Mr. Arnab Ghosh s/o Mr. Ajoy Kumar Ghosh (Supdt. of Mogul Line at Calcutta)


----------



## Raj Sherikar

Rudolph.A.Furtado said:


> After three years of dithering, Mogul Line was formally merged with the giant Shipping Corporation of India (SCI) in 1986. As dowry, Mogul Line brought along Rs.112 crore in ac***ulated losses and it was the end of line for a 109 year old shipping company.The "GREAT SHIPPING DEPRESSION" of the 1980's claimed the economic lives of many established household names and a little over a decade later in 1997 another monolith company shut shop, "The Scindia steam navigation company Ltd".
> Below is a brief history of the ships that were owned by Mogul Line Ltd before its amalgamation with "S.C.I".
> 
> 
> * "S.S.SAUDI" :- *The Mogul Line ship Saudi was built as a passenger/cargo ship in 1956 by the company's favored shipbuilder Lithgows of Scotland. (5973 grt, dimensions: 129.8 x 17.4 x 7.6 m, engine: 1 x 3 cyl. triple expansion engine + LP turbine with dr gearing, single shaft, 1 screw power: 2400 i.h.p., yard no.: 1089, Lloyds No. 5314705)
> The vessel capsized due to cargo shift in a gale/storm on 26/06/1973 of the Somalian coast with a loss of thirty nine lives.
> 
> *"M.V.AKBAR " :-* The Mogul Line passenger ship "Akbar" (6,600 tong gross, built 1972 by Helsingør Skibs. & Msk., Helsingør, Denmark.

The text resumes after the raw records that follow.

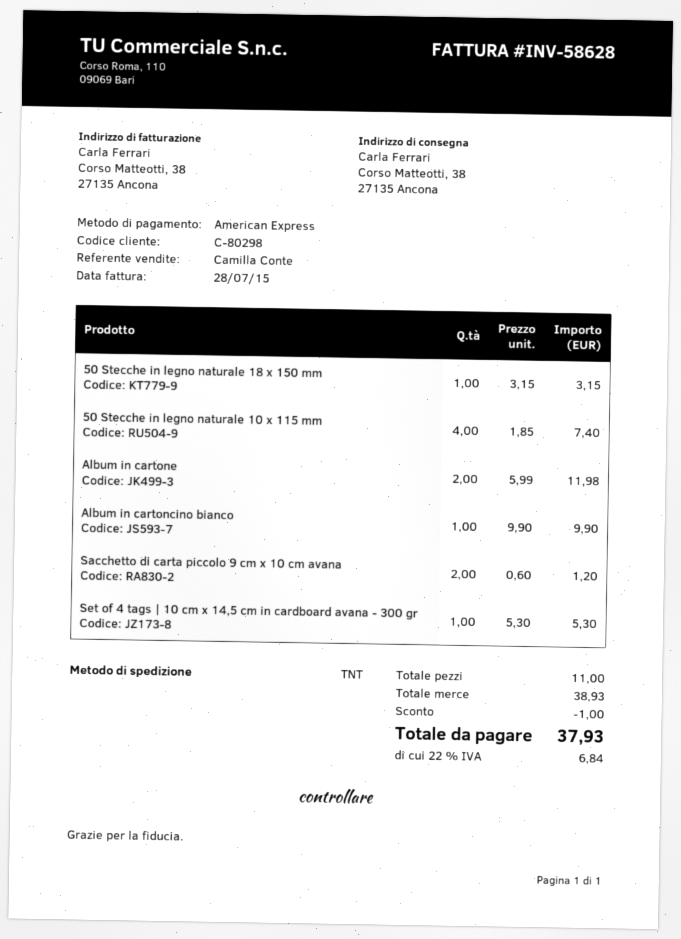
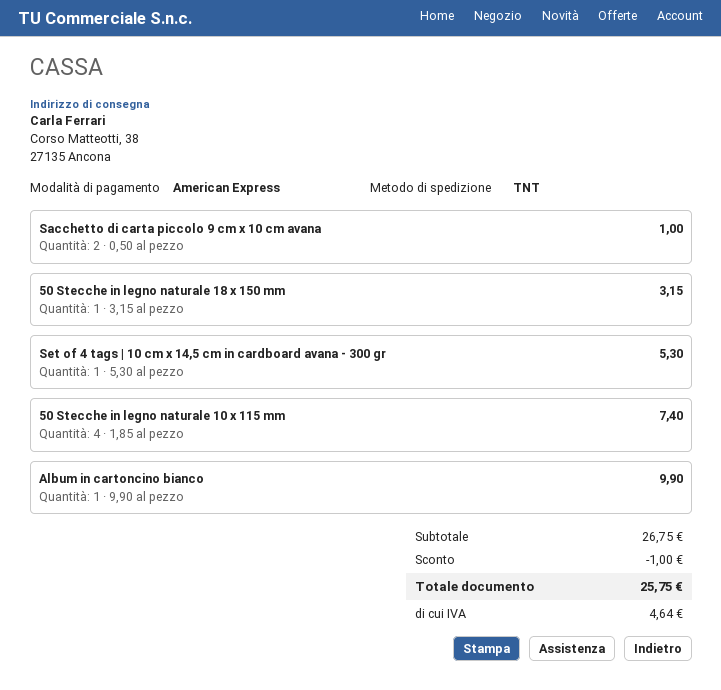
Album in cartone: 2 x 5.99 = 11.98 -> none
Sacchetto di carta piccolo 9 cm x 10 cm avana: 2 x 0.60 = 1.20 -> 2 x 0.50 = 1.00
subtotal: 38.93 -> 26.75
tax: 6.84 -> 4.64
total: 37.93 -> 25.75

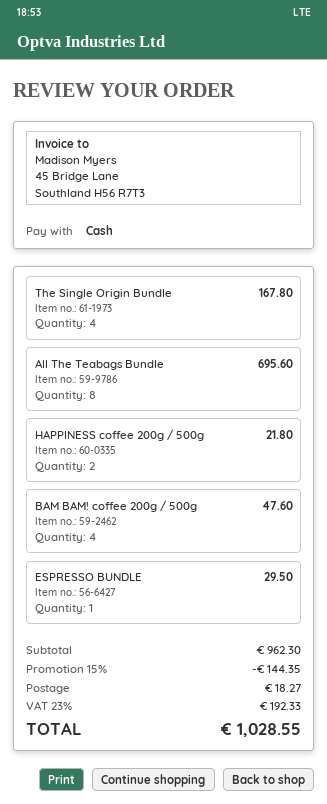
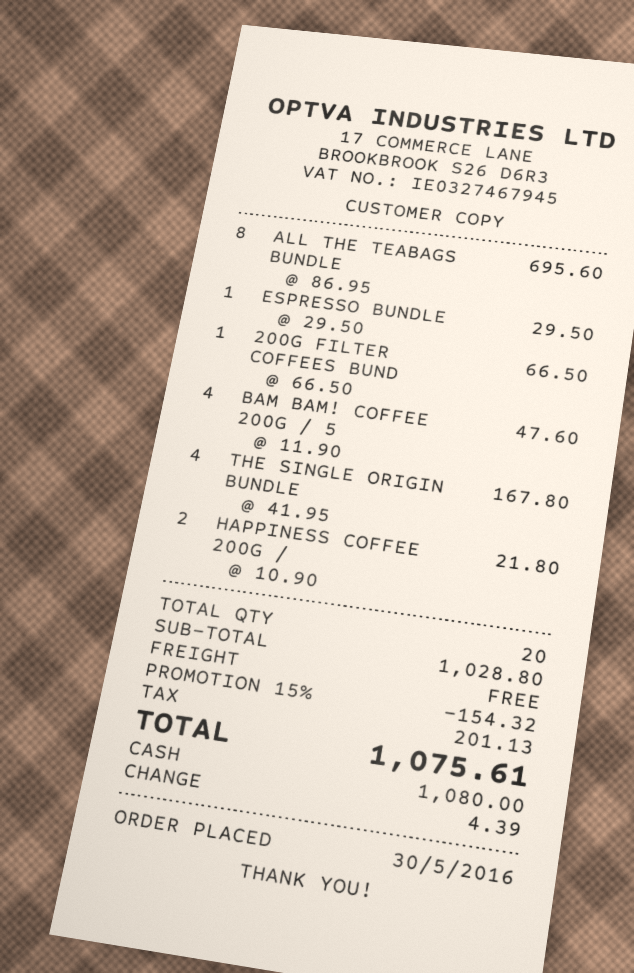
200G FILTER COFFEES BUND: none -> 1 for 66.50
subtotal: 962.30 -> 1028.80
discount: 15% = 144.35 -> 15% = 154.32
shipping: 18.27 -> 0.00
tax: 192.33 -> 201.13
total: 1028.55 -> 1075.61

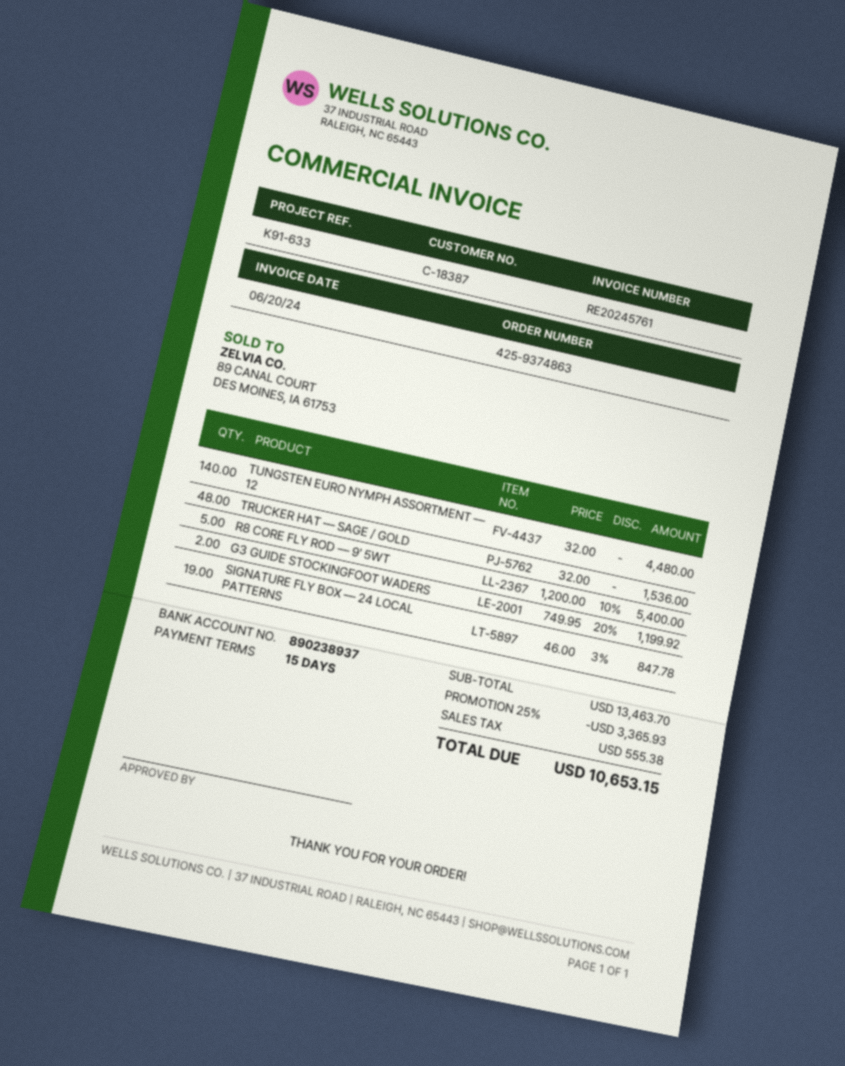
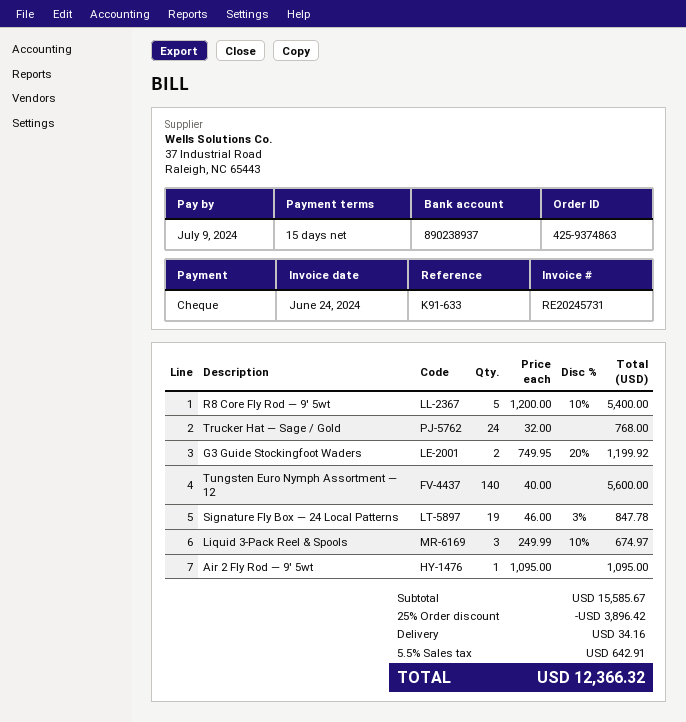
invoice number: RE20245761 -> RE20245731
invoice date: 2024-06-20 -> 2024-06-24
TUNGSTEN EURO NYMPH ASSORTMENT — 12: 140 x 32.00 = 4480.00 -> 140 x 40.00 = 5600.00
TRUCKER HAT — SAGE / GOLD: 48 x 32.00 = 1536.00 -> 24 x 32.00 = 768.00
Liquid 3-Pack Reel & Spools: none -> 3 x 249.99 - 10% = 674.97
Air 2 Fly Rod — 9' 5wt: none -> 1 x 1095.00 = 1095.00
subtotal: 13463.70 -> 15585.67
discount: 25% = 3365.93 -> 25% = 3896.42
shipping: none -> 34.16
tax: 555.38 -> 642.91
total: 10653.15 -> 12366.32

She was built to operate as a pilgrim ship with 80 1st class passengers & 1,500 pilgrims or as a general cargo ship with 12 passengers only. In 1986 Mogul Line was merged into the Shipping Corporation of India. The ship was then operating (after reengineering) on the Indian mainland to Port Blair (Andaman Is.) service; her passenger capacity is given as 121 cabin & 1,414 bunk/deck passengers.
> 
> *"M.V.LOK VINAY" :- *First of the three bulk carriers built in 1975/6 by Astilleros Espanoles, Olaveaga/Bilbao (284), for Mogul Line.
> 
> Vessel type: General Cargo / Bulk Carrier.
> Gross tonnage:12,726 tons
> Summer DWT: 20,878 tons
> Broken up on 24.06.1992 at Bombay.
> 
> *"KONKAN SEVAK" :-* The small passenger ship built for the Bombay and Goa passenger service
> at Kraljevica, Yugoslavia ..IMO no. 6418388 ,Year of built: 1964 , Type: Passenger/cargo,
> Flag: India, DWT: 1153 , Length overall: 76.9 LPP: 68.8 ,Beam : 13.0 Builder: Titovo brodogradiliste.
> The ship along with her sister "Konkan Shakti" served the Bombay - Goa route till 1991.
> 
> *"NOOR JEHAN" :-* The Spanish Ybarra Line owned Passenger/cargo ship built as "CABO SAN VICENTE" in 1959 by Espanola, Spain , was bought by the Mogul Line Limited of Bombay in 1975 and renamed as "Noor Jehan" in keeping with their tradition of naming their ships after Mughal Emperors and Queens - probably to appeal to their target clientele, the Haj pilgrims. The ship was employed on the Bombay - Jeddah route from 1975 to 1985, after which she went for scrap. The ship is probably the largest and fastest passenger ship to fly an Indian flag till date. (GRT 14569; DWT: 7465, Length overall: 169.6,
> Beam: 21.1 meter, Twin screw diesel; 20 knots)
> 
> *"LOK SEVAK" :- *Rijeka, Yugoslavia, as new building in1966. Built by 3 Maj Brodogadiliste (3rd May Shipyard),
> Yugoslavia for Mogul Line Limited, Bombay. The vessel completed her full service life with the
> company and was scrapped in December 1984.Sister Vessels "Vishva Kaushal", Vishva Vijak"
> and "Vishva Tilak" for SCI.Bulk Carrier, Gross Tons: 9655, DWT: 14476 ,Length overall:146.0
> LPP: 139.0 Beam: 20.1,Rijeka.
> * "LOK VIVEK " :- *Second of the three bulk carriers built in 1975 by Astilleros Espanoles, Olaveaga/Bilbao (Hull No. 285) for Mogul Line Limited, Bombay. Served full service life with MLL/later SCI. Broken up 1994 at Calcutta.
> 
> *"LOK PALAK"* Series :- In 1975/6 the Mogul Line took delivery of five mini bulk-carriers from Damen Shipyard
> in Galati, Romania. The ships were geared bulk carriers with seven electrically operated
> cranes. The LOK MANYA .LOK SEVAK,LOK SAHAYAK, LOK PALAK and LOK NAYAK were the other sister ships.Mogul Line employed the
> vessels on ocean tramping as well as for coastal coal trade. All five vessels
> were scrapped / sold in 1986.SCI had four sister ships of this class
> named ARADHANA, ARCHANA, ANUPAMA and ANNAPURNA.LOK MANYA -
> 
> *P.S :- Thanks to Captain Mr D.V.Joshi(Ex-Mogul Line) of "Five Star Shipping Co Pvt Ltd" for providing this information on a few "Mogul Line Ships" that existed before amalgamation of the company with "Shipping Corporation of india(Ltd)" in 1986* :- Seafarer/Blogger/Tourist Mr Rudolph.A.Furtado.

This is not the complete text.